● Data for analysis:
┄┄┄┄┄┄
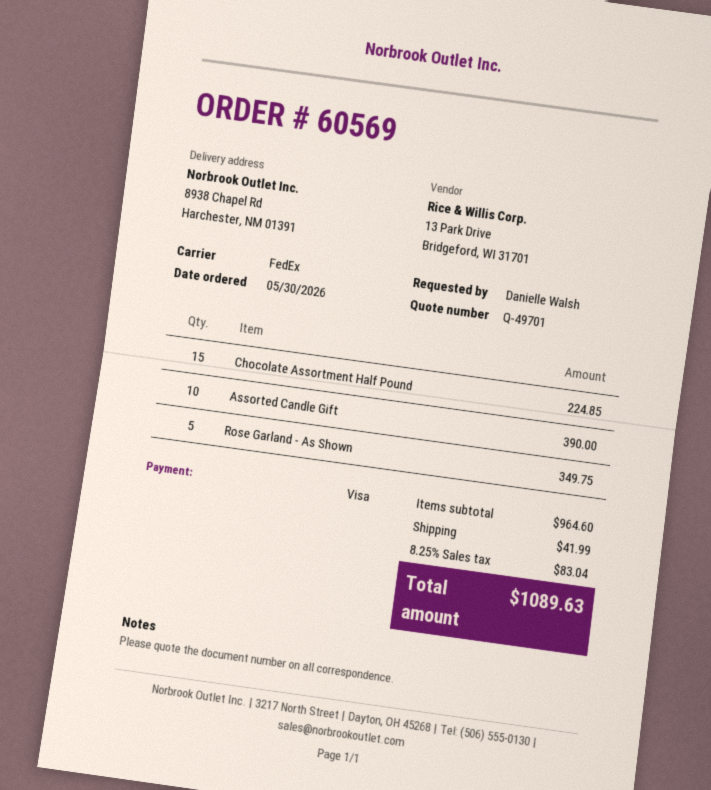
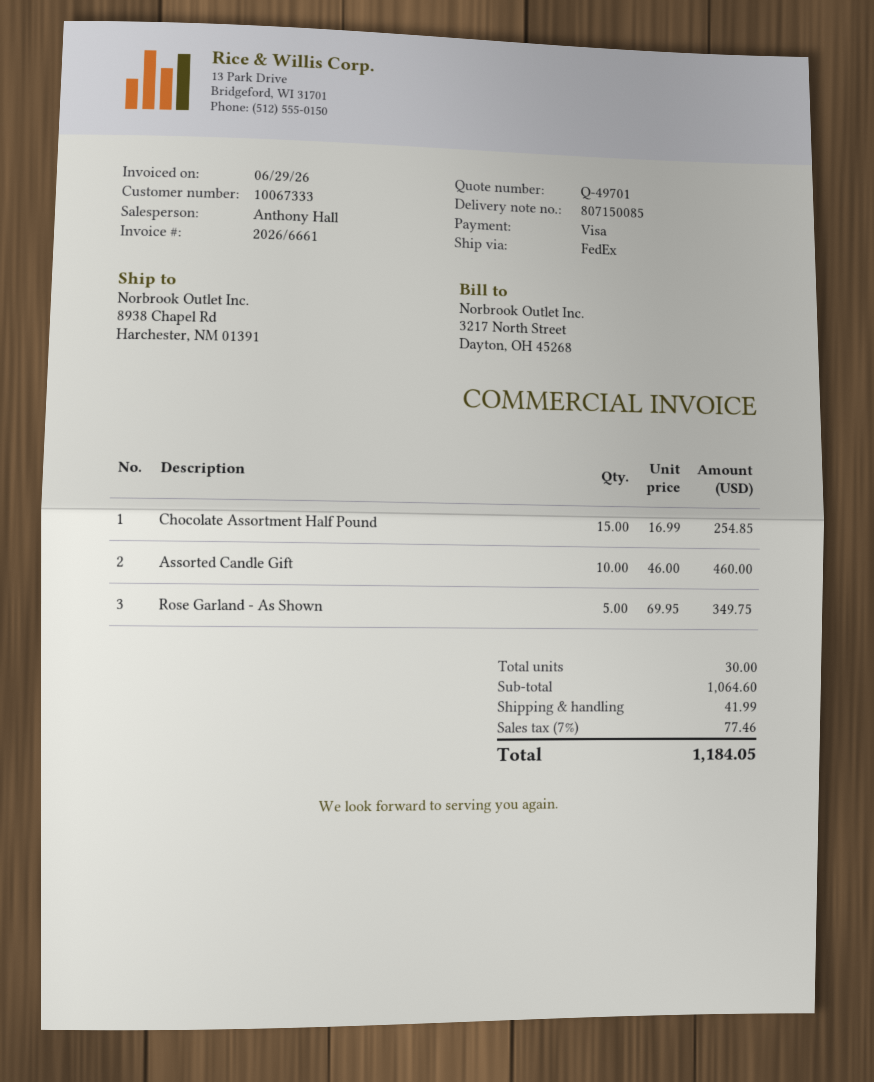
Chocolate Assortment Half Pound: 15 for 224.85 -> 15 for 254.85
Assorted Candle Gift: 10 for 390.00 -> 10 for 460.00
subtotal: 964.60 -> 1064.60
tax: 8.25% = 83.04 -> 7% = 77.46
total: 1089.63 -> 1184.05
┄┄┄┄┄┄
● The task: Repeat the material verbatim but without any of its pictures.

● Answer for this exercise:
Chocolate Assortment Half Pound: 15 for 224.85 -> 15 for 254.85
Assorted Candle Gift: 10 for 390.00 -> 10 for 460.00
subtotal: 964.60 -> 1064.60
tax: 8.25% = 83.04 -> 7% = 77.46
total: 1089.63 -> 1184.05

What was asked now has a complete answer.